Door to the root cellar

A few weeks later, she had two offers. Sarah bid the highest so she had first dibs. She’s starting a business for stress relief. One of the rooms will be a rage room where kids will break glass. In another room, they’ll splatter paint all over themselves and onto a canvas, and another room will host gender reveal parties. She’ll use the vintage bottles, filling them with blue or pink powder, maybe both, she exclaimed, for the new parents wanting to celebrate their baby’s arrival.  All this was new to me. I hadn’t heard of any of it and for a moment I felt possessive of the bottles: “Those bottles have wine and beer in their souls. They shouldn’t be used for anything else!” And then that patient voice spoke to me, “Let go of your preconceptions. Move on. Embrace change.”  When I watched how Sarah handled each bottle, looking with satisfaction, holding them up to the sun and how she expressed her gratitude for the bottles, I relaxed, smiled and let go. Ahhh… 

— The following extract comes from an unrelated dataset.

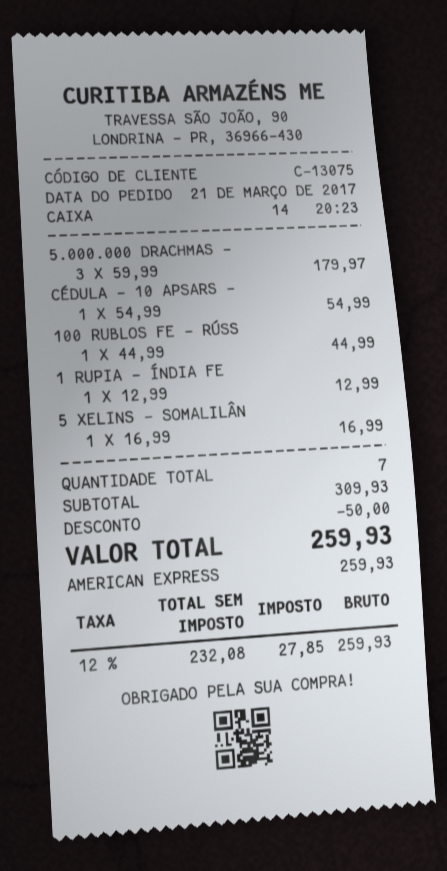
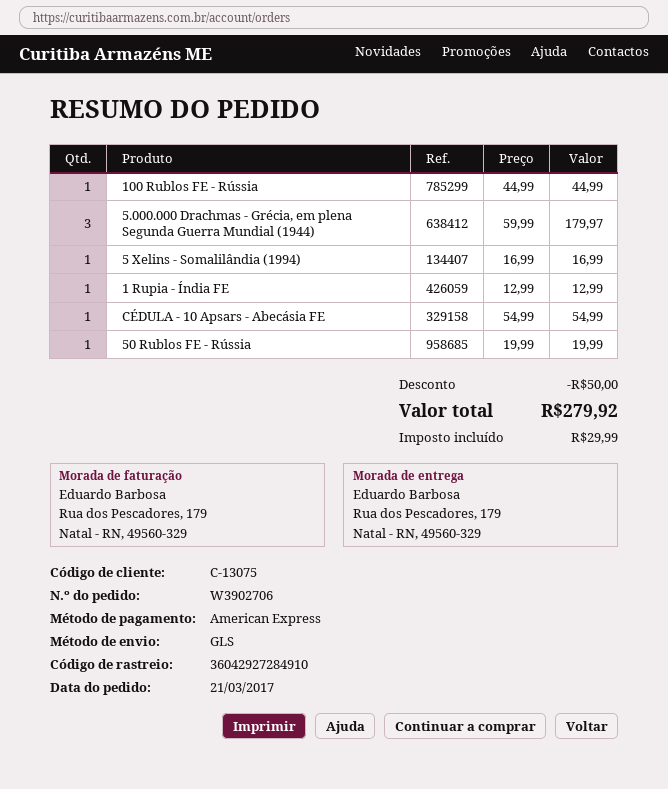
50 Rublos FE - Rússia: none -> 1 x 19.99 = 19.99
tax: 27.85 -> 29.99
total: 259.93 -> 279.92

After helping load 70 wine bottles into every nook and cranny of Sarah’s SUV, I came in to find a message from Elizabeth saying she and Cody had been out in the woods and harvested 7 pounds of oyster mushrooms. They had already dried as many as they’d need for winter and did I want the rest? This is just one more act of kindness two of my new gardening friends have bestowed on me.

Oyster mushrooms

Petra and Patrick, Elizabeth and Cody represent the first gardeners in forty years who have a similar passion to what Ron and I had. How odd to meet like-minded people after so many barren years. It makes me believe in the possibilities of anything.  OK, here’s another example. Ron and I used fluorescent shop lights to start our seedlings. When the old bulbs burned out, with an awareness of energy-saving LED lights, I recycled the frames and bulbs and moved on to LED shop lights. I assumed, I didn’t research, that these lights would give the same output of energy. My seedlings last spring did not measure up. I knew I had to make a change. I asked Elizabeth for suggestions. She said they use an LED grow light from Spider Farmer and produce healthy seedlings. One fixture would cover a 3’ x 3’ space. When the box arrived, I expected a 3’ x 3’ box and almost panicked when it arrived in a tiny box. This fixture measures 11” x 12” and feels heavy and substantial. It’ll cover more than enough space for my seedlings. Once again, that kind voice reminded me, “the world has moved on, you can too”. I’m excited to watch this year’s seedlings thrive and thrilled to have advice from someone’s experience. (Elizabeth and Cody inherited the LED shop lights. They needed new ones and were pleased to get them. Yes!!)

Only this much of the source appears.